For now, let me praise its ability to play well with tags, its split editor, its full screen mode and, more precisely, its feature that allows you to see and/or edit many entries at the same time, as if they were only one file (with visual indicators that let you know what you’re doing).

It’s not that great at collecting information, but if you’re willing to forgive its little lack of flexibility on that regard, it will do as great as most other contenders. Oh, and forget about 1-click access to sharing something, too.

All of this having been said, let me tell you Scrivener is definitely underpriced, if you consider how much innovation and quality it incorporates.

SOHO Notes

SOHO Notes.jpg I really didn’t want to loose time testing SOHO Notes, but I did it for the sake of exhaustivity. I wanted to know if it innovates in some way that would benefit to the other applications.

Why am I so hard on SOHO Notes? Because I’ve read too much bad comments about it. How this company’s products in general would be released with plenty of serious bugs and wouldn’t work well until several months after that. How email enquiries wouldn’t at all trigger replies or would trigger them after unusually long delays and with unsatisfactory answers. How people decided to migrate to this or that. How people were telling everyone that this application isn’t even worth considering. So yes, I confess I’ve been influenced by all these comments. I think I have never seen that much bad comments about something I would have considered trying for my own use.

If you still want to know, it’s really flexible when time comes to collecting information, and it’s great at sharing it later on.

But, it’s not that great at organizing the information you collected.

In any case, the version I tested worked well, despite one crash. To be fair, I wouldn’t discriminate anyone who chooses it over the others.


Together.jpg I fell in love with Together as soon as I saw it. It sports the most polished interface. Although Journler kept scoring higher for my needs than Together, I kept planning on journeying together with this lovely application.

Notwithstanding its wonderful interface, Together offers some really strong propositions. On top of all of them is its ability to collect selections of web pages as web archives, while all the other applications can only collect full-page web archives. It’s also the closest to offer consistency in the collection process, regarding the links every application should keep when it collects something out of the web. And don’t forget that it’s better than most competitors at dealing with tags.

Now, while some aspects of Together are really polished, it doesn’t mean it’s perfect. For example, it lacks some browser-like back and forward buttons. Also, like most of the contenders, easy sharing isn’t part of the program.

I really wonder how much quality the developer is going to continue putting in this application. It’s gonna rock!


Yojimbo.jpg Yojimbo looks like another jack-of-all-trades.

It’s great at collecting information in general, although it doesn’t stand out on any particular side.

Other than that, don’t forget to consider its interface’s lacks of navigational features and the fact it’s not so great at organizing, searching and sharing your information.

And that’s it.
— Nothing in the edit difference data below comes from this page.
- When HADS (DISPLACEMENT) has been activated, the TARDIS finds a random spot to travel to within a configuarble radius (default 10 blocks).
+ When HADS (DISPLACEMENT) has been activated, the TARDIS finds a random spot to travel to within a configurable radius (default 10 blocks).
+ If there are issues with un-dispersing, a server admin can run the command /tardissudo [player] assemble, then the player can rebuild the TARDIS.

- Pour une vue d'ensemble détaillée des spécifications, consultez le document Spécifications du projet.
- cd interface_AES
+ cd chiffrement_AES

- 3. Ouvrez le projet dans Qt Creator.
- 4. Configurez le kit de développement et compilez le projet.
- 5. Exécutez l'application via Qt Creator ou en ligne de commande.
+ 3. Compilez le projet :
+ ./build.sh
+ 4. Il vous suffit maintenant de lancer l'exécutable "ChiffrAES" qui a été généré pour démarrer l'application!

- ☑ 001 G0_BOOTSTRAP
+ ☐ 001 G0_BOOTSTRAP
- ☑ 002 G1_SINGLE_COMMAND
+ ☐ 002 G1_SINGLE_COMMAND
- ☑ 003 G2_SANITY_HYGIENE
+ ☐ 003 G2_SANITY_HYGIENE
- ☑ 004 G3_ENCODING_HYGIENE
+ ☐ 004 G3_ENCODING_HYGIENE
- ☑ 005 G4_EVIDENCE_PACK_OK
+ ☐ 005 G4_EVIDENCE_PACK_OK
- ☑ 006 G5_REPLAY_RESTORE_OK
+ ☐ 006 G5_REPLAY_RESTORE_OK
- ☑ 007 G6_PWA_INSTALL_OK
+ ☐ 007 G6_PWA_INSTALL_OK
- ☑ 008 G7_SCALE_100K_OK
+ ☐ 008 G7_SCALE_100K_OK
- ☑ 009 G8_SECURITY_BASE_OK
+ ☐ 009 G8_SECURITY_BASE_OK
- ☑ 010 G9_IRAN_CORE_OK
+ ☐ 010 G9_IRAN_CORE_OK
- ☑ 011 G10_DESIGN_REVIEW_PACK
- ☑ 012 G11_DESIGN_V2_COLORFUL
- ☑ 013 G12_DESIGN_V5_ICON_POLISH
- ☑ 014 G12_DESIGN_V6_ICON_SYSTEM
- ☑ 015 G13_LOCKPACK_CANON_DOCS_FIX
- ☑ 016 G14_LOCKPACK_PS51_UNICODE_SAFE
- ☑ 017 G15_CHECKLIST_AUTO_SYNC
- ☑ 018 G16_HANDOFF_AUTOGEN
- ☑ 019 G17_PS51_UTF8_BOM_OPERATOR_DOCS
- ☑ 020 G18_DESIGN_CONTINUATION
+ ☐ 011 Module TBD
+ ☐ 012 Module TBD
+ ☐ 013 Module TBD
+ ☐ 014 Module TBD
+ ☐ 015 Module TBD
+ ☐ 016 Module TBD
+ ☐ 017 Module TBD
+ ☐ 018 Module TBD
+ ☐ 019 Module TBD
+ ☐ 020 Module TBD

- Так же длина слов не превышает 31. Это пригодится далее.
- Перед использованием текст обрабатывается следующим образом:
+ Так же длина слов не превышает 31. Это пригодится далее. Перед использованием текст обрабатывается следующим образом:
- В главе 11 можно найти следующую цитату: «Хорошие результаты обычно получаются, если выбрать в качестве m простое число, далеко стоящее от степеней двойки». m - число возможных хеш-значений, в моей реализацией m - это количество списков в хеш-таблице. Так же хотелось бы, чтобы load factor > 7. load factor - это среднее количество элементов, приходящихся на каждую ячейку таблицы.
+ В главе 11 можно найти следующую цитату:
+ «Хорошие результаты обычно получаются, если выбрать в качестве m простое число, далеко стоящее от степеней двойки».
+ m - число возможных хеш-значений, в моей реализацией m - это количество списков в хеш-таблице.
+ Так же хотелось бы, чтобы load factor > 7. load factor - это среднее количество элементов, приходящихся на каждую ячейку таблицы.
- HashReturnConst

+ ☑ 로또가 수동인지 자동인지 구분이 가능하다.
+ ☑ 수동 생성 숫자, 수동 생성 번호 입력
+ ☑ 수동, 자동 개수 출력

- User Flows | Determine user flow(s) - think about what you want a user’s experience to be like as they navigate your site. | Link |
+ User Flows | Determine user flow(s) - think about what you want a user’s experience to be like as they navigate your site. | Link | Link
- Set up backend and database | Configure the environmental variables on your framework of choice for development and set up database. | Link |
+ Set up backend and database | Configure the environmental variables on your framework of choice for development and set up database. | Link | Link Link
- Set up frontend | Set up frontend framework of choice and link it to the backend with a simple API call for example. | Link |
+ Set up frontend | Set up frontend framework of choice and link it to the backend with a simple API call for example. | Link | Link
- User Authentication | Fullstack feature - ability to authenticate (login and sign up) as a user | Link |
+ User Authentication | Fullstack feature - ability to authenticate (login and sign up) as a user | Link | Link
Yojimbo simply doesn’t stand out of the pack, and although it’s a great product with just a few missing features, that won’t hinder some people’s love for it because they don’t need what it lacks.

My Choice(s)


You might wonder which application I chose over all the others. I wrote all of this using Scrivener, and that’s my answer. Although my choice is made, I plan on using Scrivener’s trial period instead of rushing with my credit card as I would do in the past. I made some errors I still regret today when I think about them.

Scrivener has so much for itself and it’s a great feeling to use an application that excels at writing while it’s also really great as an information collector.

Again, I believe it’s better to use an application that excels at something useful while being great at the rest, than using another one that is great overall but doesn’t bring anything new to the crowd. And on that regard, I would also really have liked to have DEVONthink as a serious alternative because of its advanced text analysis features, but it wasn’t there for me.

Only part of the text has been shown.